(Itemized modification records)
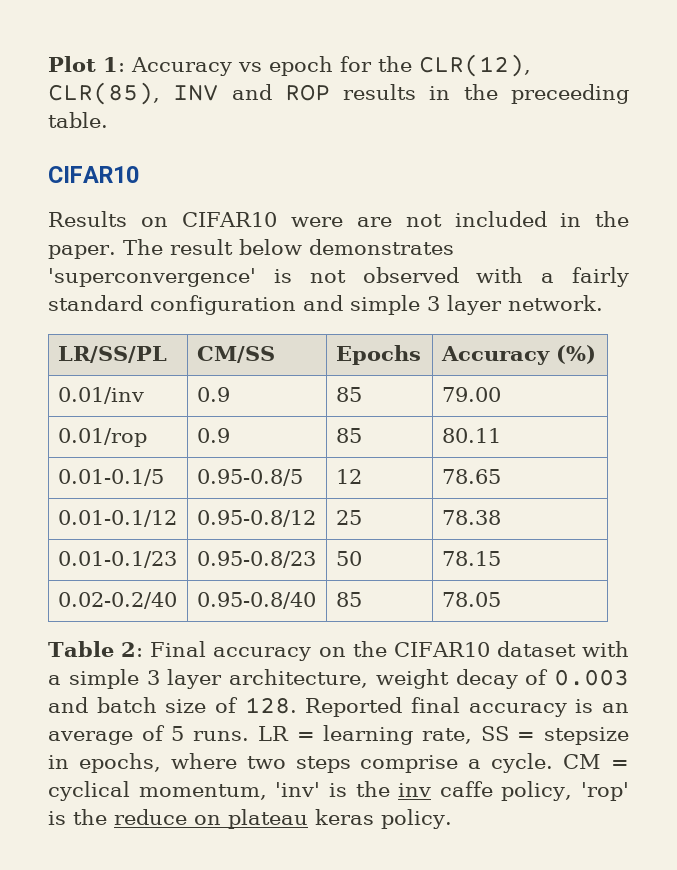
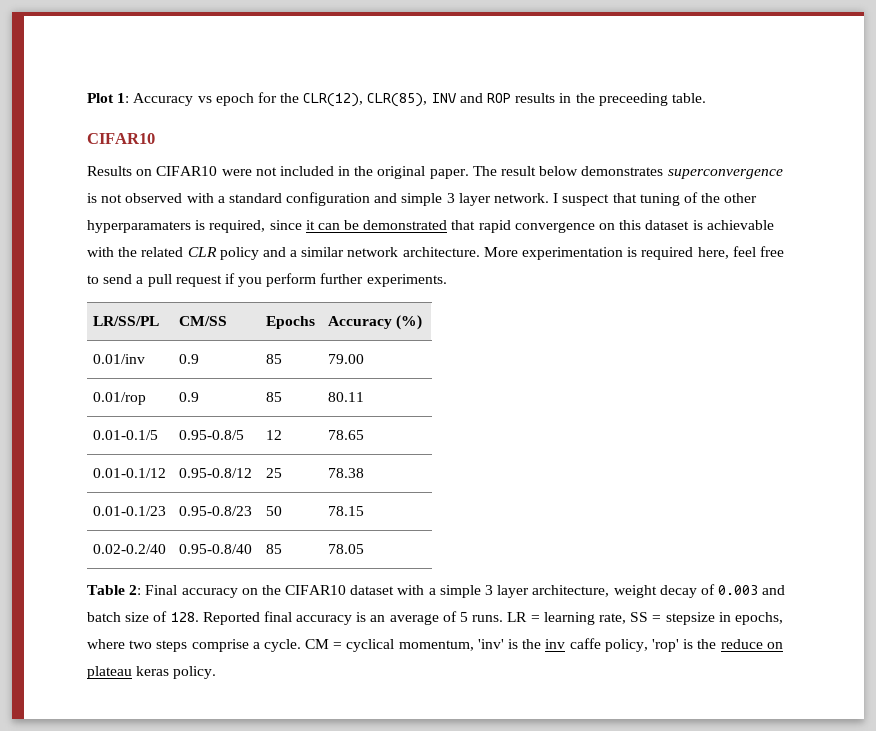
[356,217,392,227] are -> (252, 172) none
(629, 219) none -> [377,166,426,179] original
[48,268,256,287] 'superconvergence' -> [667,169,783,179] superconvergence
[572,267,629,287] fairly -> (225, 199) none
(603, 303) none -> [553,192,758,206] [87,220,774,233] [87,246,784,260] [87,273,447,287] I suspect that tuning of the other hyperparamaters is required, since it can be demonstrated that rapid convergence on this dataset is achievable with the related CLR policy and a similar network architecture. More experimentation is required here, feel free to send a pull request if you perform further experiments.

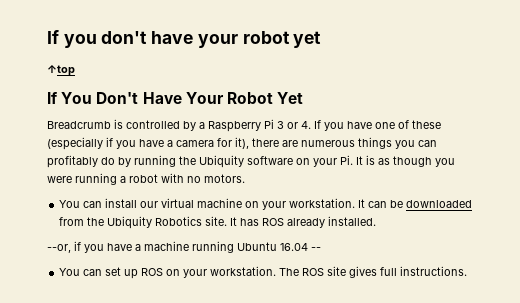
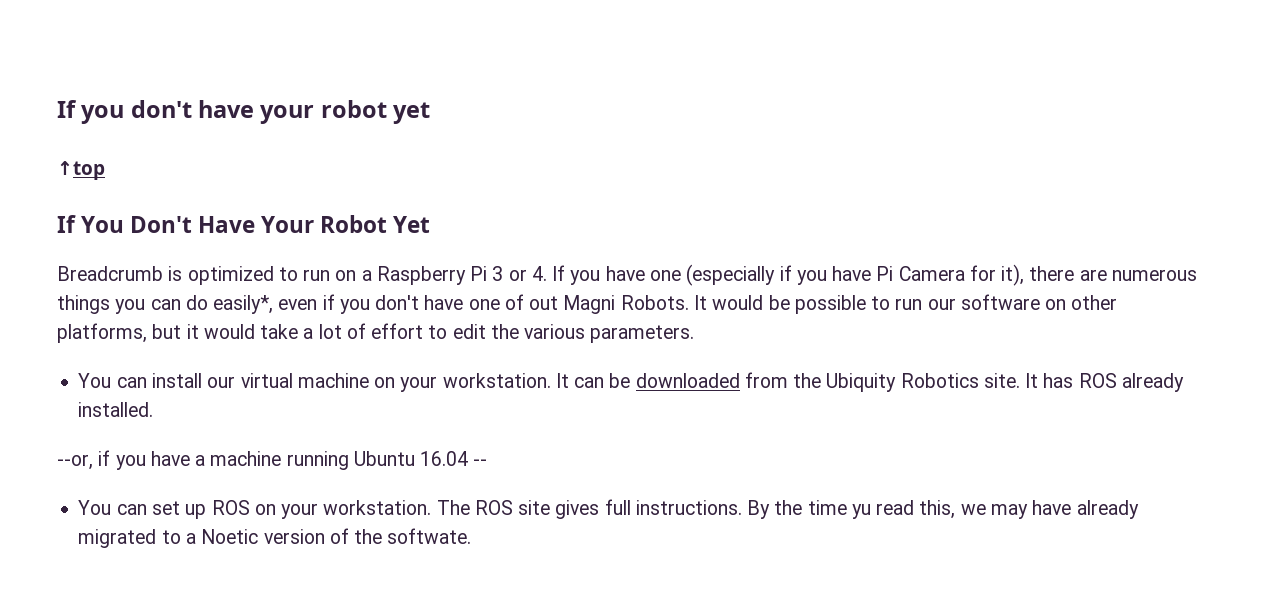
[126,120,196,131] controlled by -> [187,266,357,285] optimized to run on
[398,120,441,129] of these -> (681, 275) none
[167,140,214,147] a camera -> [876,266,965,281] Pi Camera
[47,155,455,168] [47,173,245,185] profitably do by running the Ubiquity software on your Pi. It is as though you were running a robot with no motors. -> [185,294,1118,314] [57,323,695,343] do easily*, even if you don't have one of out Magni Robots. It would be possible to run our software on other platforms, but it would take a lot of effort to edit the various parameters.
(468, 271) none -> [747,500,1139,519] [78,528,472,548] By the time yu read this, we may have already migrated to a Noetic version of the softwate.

▸ Task prompt
Nothing but the lines above from the one containing "[167,140,214,147] a camera" through the one containing "[47,155,455,168] [47,173,245,185] profitably" should appear in the answer, each repeated exactly.

▸ Answer space
[167,140,214,147] a camera -> [876,266,965,281] Pi Camera
[47,155,455,168] [47,173,245,185] profitably do by running the Ubiquity software on your Pi. It is as though you were running a robot with no motors. -> [185,294,1118,314] [57,323,695,343] do easily*, even if you don't have one of out Magni Robots. It would be possible to run our software on other platforms, but it would take a lot of effort to edit the various parameters.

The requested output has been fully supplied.